**PROBLEM TO SOLVE:** Search the entries below for the word "terms" and copy every line where it appears.

● ● ●

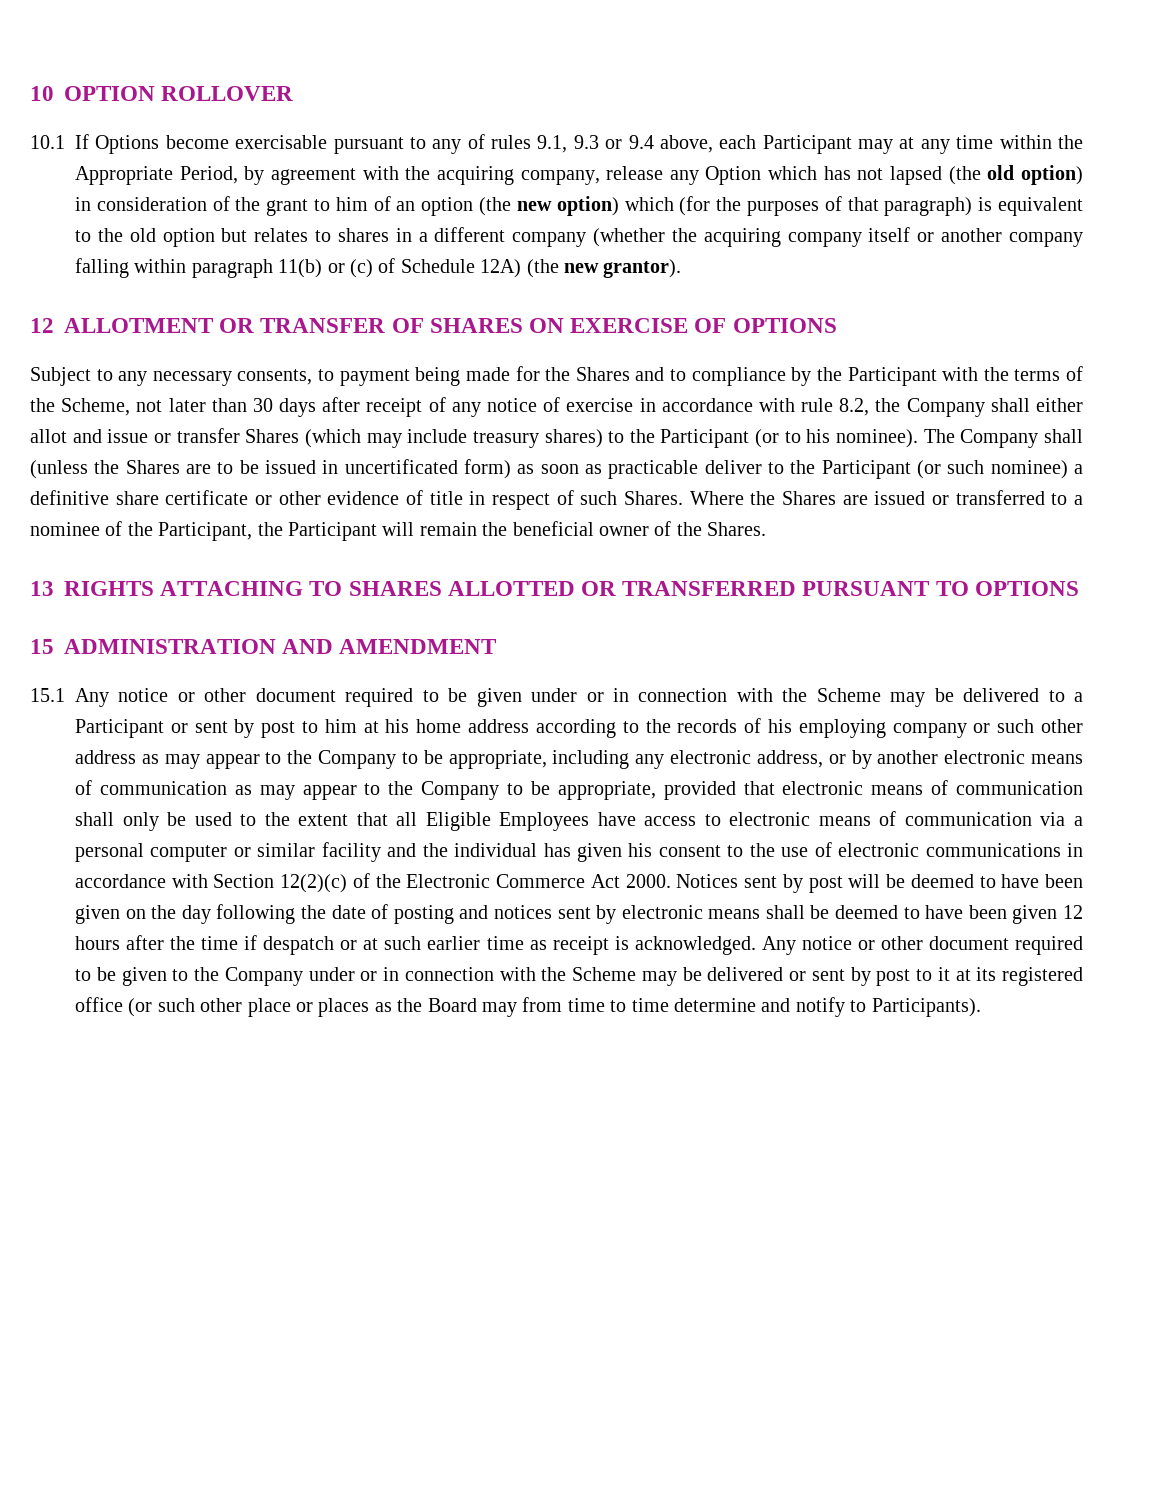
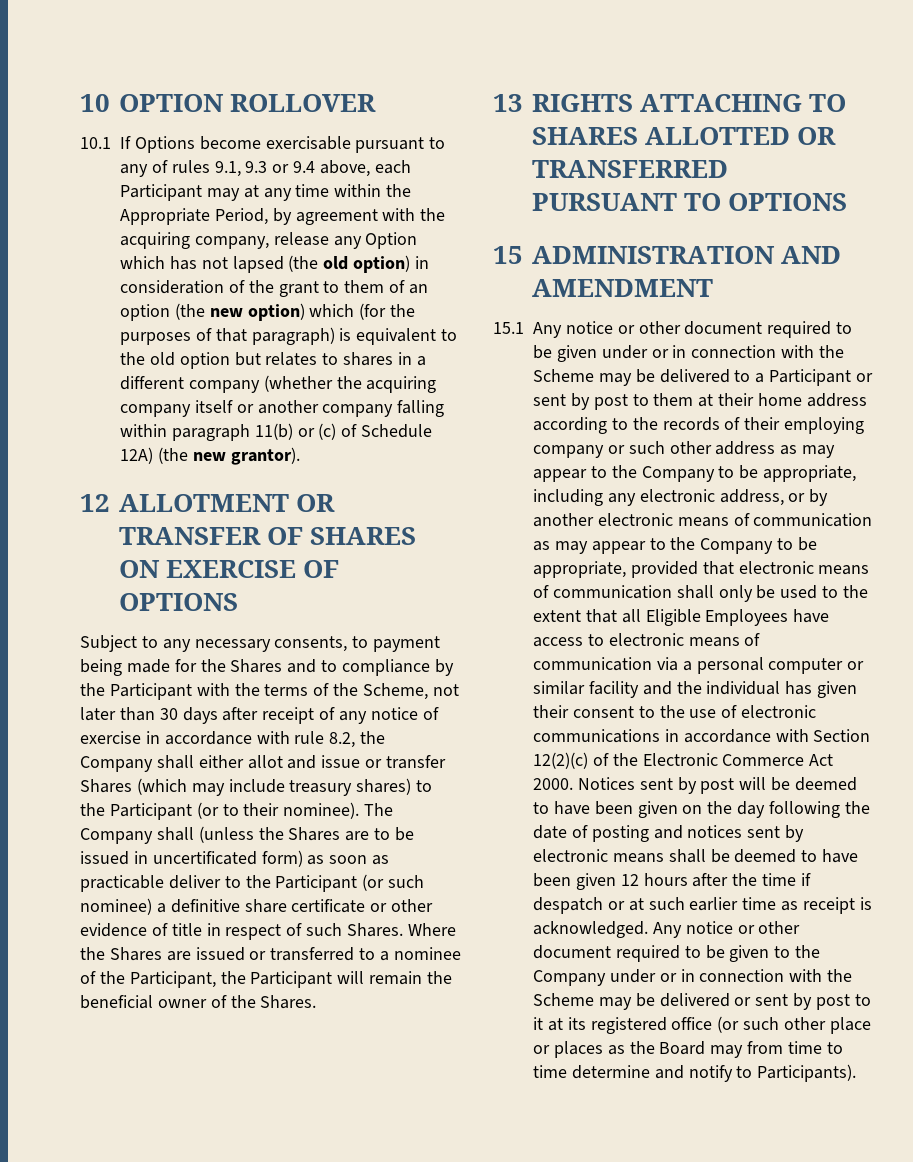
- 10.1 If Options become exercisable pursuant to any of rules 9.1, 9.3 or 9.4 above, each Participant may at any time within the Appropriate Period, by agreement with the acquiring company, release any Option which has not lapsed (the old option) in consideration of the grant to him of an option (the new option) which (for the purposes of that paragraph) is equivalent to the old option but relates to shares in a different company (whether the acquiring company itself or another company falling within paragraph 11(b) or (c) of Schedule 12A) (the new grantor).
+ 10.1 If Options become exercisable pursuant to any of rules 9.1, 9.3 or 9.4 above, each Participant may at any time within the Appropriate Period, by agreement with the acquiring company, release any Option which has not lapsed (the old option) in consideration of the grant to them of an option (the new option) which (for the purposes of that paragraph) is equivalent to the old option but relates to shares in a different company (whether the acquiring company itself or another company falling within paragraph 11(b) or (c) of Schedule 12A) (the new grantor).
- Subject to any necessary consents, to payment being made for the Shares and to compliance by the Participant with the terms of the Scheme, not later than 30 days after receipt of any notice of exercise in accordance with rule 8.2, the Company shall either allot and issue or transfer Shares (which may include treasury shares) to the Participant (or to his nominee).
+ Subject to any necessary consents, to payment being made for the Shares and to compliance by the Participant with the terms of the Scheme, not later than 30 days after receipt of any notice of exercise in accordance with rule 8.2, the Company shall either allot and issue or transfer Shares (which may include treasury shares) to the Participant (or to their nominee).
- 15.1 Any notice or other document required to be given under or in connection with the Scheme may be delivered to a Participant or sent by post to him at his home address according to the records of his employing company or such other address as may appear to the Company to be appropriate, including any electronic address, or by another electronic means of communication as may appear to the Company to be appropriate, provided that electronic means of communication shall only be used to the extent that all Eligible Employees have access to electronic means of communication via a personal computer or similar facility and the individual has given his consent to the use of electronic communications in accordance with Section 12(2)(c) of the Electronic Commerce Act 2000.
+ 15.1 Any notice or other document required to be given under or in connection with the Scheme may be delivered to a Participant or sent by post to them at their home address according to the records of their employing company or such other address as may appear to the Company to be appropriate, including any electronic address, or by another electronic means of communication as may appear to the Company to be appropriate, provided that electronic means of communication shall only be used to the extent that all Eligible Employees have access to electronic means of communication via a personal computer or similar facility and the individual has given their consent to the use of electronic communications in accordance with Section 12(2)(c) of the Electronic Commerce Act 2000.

● ● ●

**SOLUTION:**
- Subject to any necessary consents, to payment being made for the Shares and to compliance by the Participant with the terms of the Scheme, not later than 30 days after receipt of any notice of exercise in accordance with rule 8.2, the Company shall either allot and issue or transfer Shares (which may include treasury shares) to the Participant (or to his nominee).
+ Subject to any necessary consents, to payment being made for the Shares and to compliance by the Participant with the terms of the Scheme, not later than 30 days after receipt of any notice of exercise in accordance with rule 8.2, the Company shall either allot and issue or transfer Shares (which may include treasury shares) to the Participant (or to their nominee).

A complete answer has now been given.